Pocos días después de ocupar Catalunya, en febrero de 1939, la dictadura franquista promulgó la ley de responsabilidades políticas y en 1940 creó un tribunal de excepción, el Tribunal de Represión de la Masonería y el Comunismo, para ejercer la jurisdicción definida en la referida ley. Este tribunal fue sustituido en 1964 (muchas personas todavía recordarán los 25 años de paz publicitados en la primavera de aquel año por el franquismo) por el Tribunal de Orden Público, que fue transformado desde el 5 de enero de 1977 por el Real Decreto-Ley 1/1977 en la llamada impropiamente Audiencia Nacional (AN). He ahí un tribunal creado por medio de la transformación de un tribunal de excepción de un régimen autoritario, a causa de un decreto-ley promulgado por un gobierno de facto (aquel de Adolfo Suárez), pese a ser todo lo reformista y aperturista que ustedes quieran.

La única causa de la creación de la AN fue la de enjuiciar el terrorismo de ETA. Pero en las democracias liberales todos los delitos deben ser enjuiciados por los mismos jueces: los que nos pertenecen, los predeterminados por la ley, como ordena el artículo 24 de la Constitución del Estado.
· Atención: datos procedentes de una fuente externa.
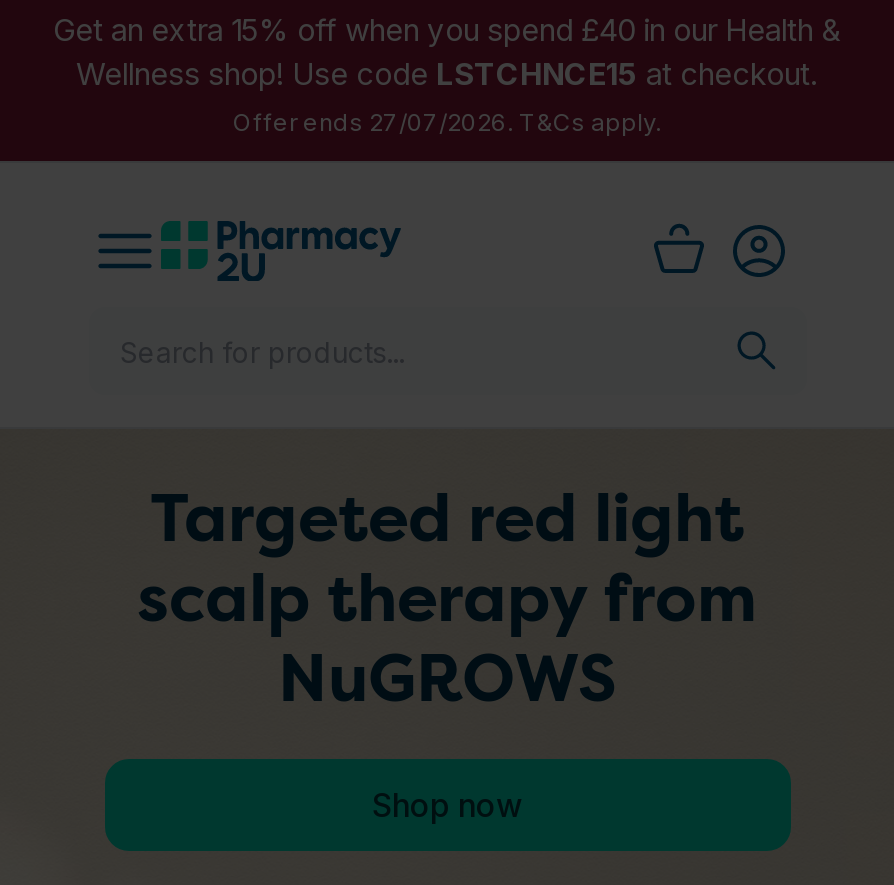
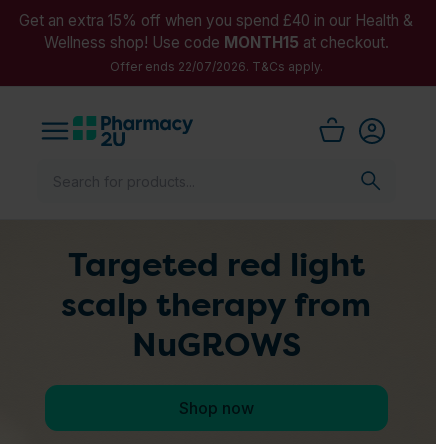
[76,55,818,93] Wellness shop! Use code LSTCHNCE15 at checkout. -> [44,33,388,52] Wellness shop! Use code MONTH15 at checkout.
[233,107,661,137] Offer ends 27/07/2026. T&Cs apply. -> [110,59,322,74] Offer ends 22/07/2026. T&Cs apply.

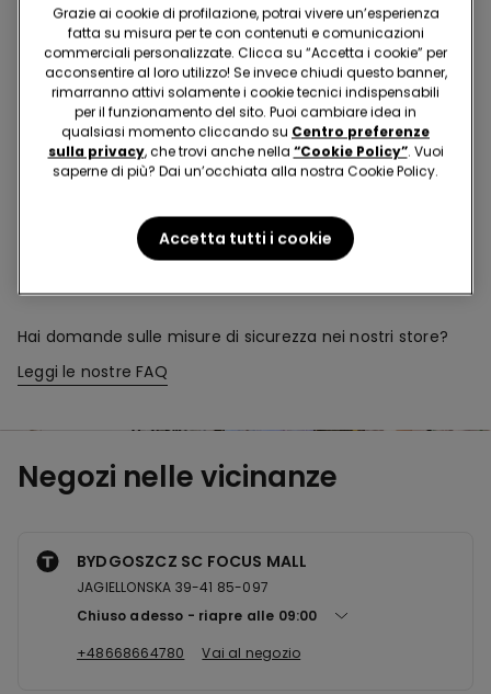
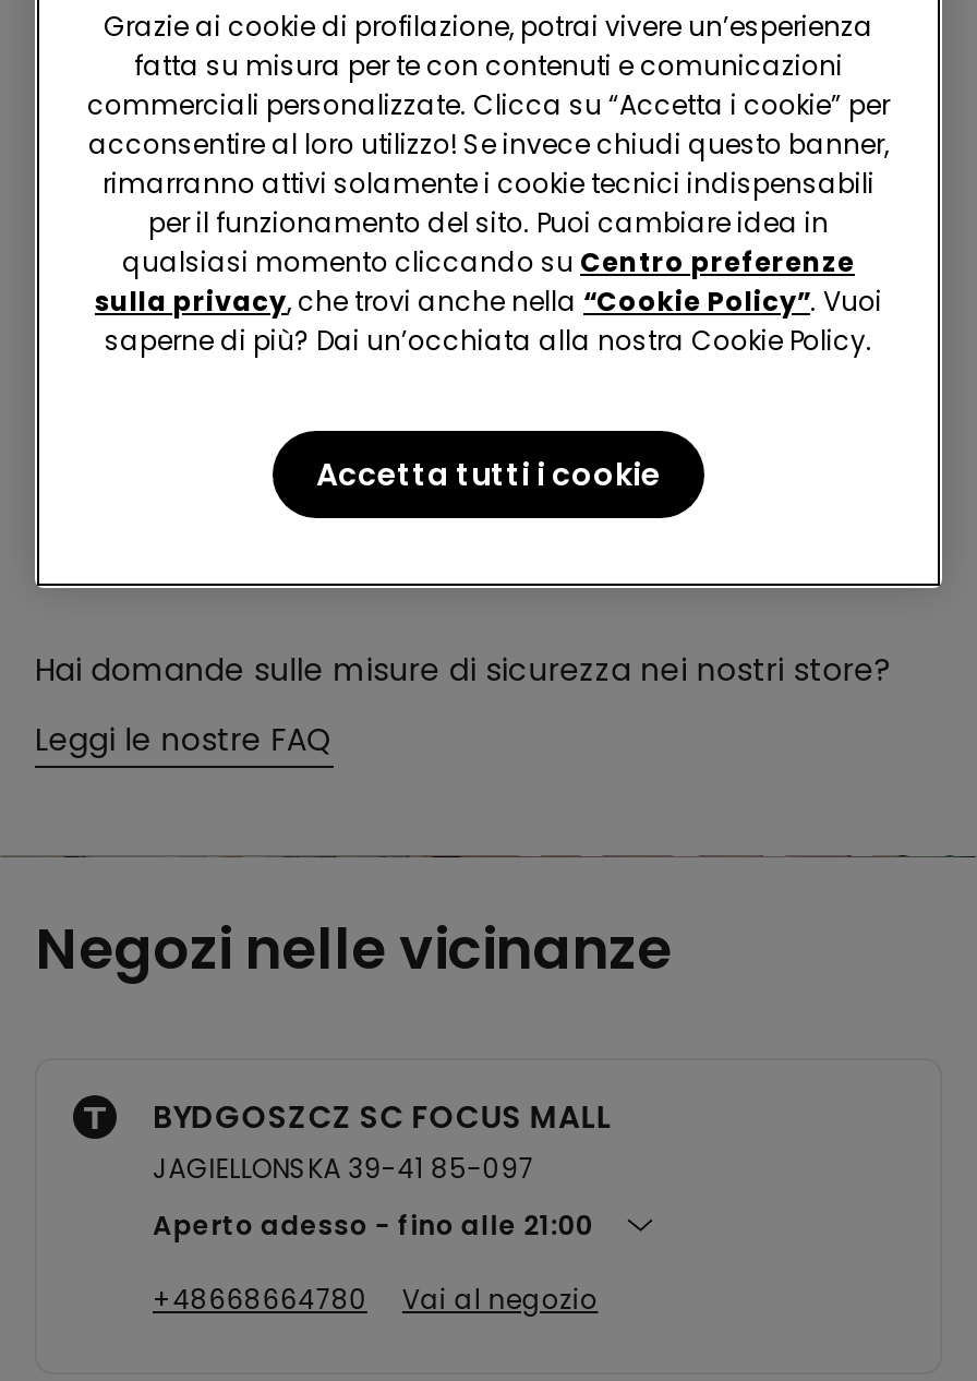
[77,606,184,625] Chiuso adesso -> [153,1206,368,1244] Aperto adesso
[199,606,317,625] riapre alle 09:00 -> [397,1206,594,1244] fino alle 21:00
El error conceptual de base fue considerar a los jueces de Lleida, Barcelona, Iruña, Donosti, Ourense, València o A Coruña como jueces de segunda, personas que no eran capaces de tratar casos penales importantes. Es evidente que un reconocimiento así generaría una gravísima brecha en el centralizado Poder Judicial del Estado. Pero, cuanto menos joven soy, más pienso que esta decisión no fue un error, sino —al contrario— una medida bien calculada, parecida a otras como la de presentación de un pack global de la monarquía, de la sacrosanta unidad del Estado y de la amnistía para los crímenes del franquismo como tributos a pagar por la implementación del mal menor para el régimen: una democracia muy parcial e imperfecta.

En las democracias liberales, todos los delitos deben ser enjuiciados por los mismos jueces: los que nos pertenecen, los predeterminados por la ley, como ordena el artículo 24 de la Constitución del Estado

Desde 2011 ETA no actúa, pero nunca fue tan expansiva la doctrina de la AN (confirmada en buena medida por el Tribunal Supremo), alargando desproporcionadamente los conceptos de terrorismo, violencia política o sedición, incluso modificando arbitrariamente su jurisprudencia anterior (como hicieron para declararse competentes con respecto a la investigación en las causas contra Jordi Sànchez y Jordi Cuixart, y contra Trapero y demás mandos orgánicos de los Mossos d'Esquadra). Del mismo modo, a razón de la acusación primaria de terrorismo, avocaron la competencia para enjuiciar los incidentes de Altsasu, que finalizaron con absoluciones por terrorismo, pero con desproporcionadísimas condenas.

Fue la misma AN que condenó desproporcionadamente a cuatro militantes independentistas gallegos en 2013 y que acusó de terrorismo a trece activistas de los Comités de Defensa de la República (CDR) catalanes en 2019, en una causa que fue artificialmente destacada por la prensa centralista de Madrid, pese a estar en una situación casi previa al sobreseimiento o a su remisión a los juzgados competentes de Catalunya.

Entre el lunes 19 y el 21 de este octubre serán juzgados por la AN doce independentistas gallegos acusados de conductas absolutamente políticas, asociativas y protegidas por las libertades constitucionales, sin participación alguna en acciones violentas. El fiscal pide penas conjuntas de 108 años de prisión para ellos.

A lo largo de todos estos años, la política de provisión de puestos de magistrados y fiscales en la AN y su propia dinámica de grupo generó una doctrina jurídico-penal de alargamiento represivo de toda conducta que se considere contraria a la definición unitaria, monárquica y jerárquica del Estado, sin que sea necesario hacer muchas distinciones entre progresistas y conservadores en el devenir de este camino. La AN se constituye en un castro judicial que enjuicia y condena de forma radicalmente opuesta a como lo haría cualquiera de las audiencias operantes en los países y territorios del Estado (quizás a excepción del TSJ de Catalunya).

Los principales problemas son que el TS ratifica, apenas moderando un poco, estos desproporcionados criterios, y que ni la derecha ni la izquierda españolas nunca expresaron la primera duda respecto de esta institución judicial, impropia de una democracia europea.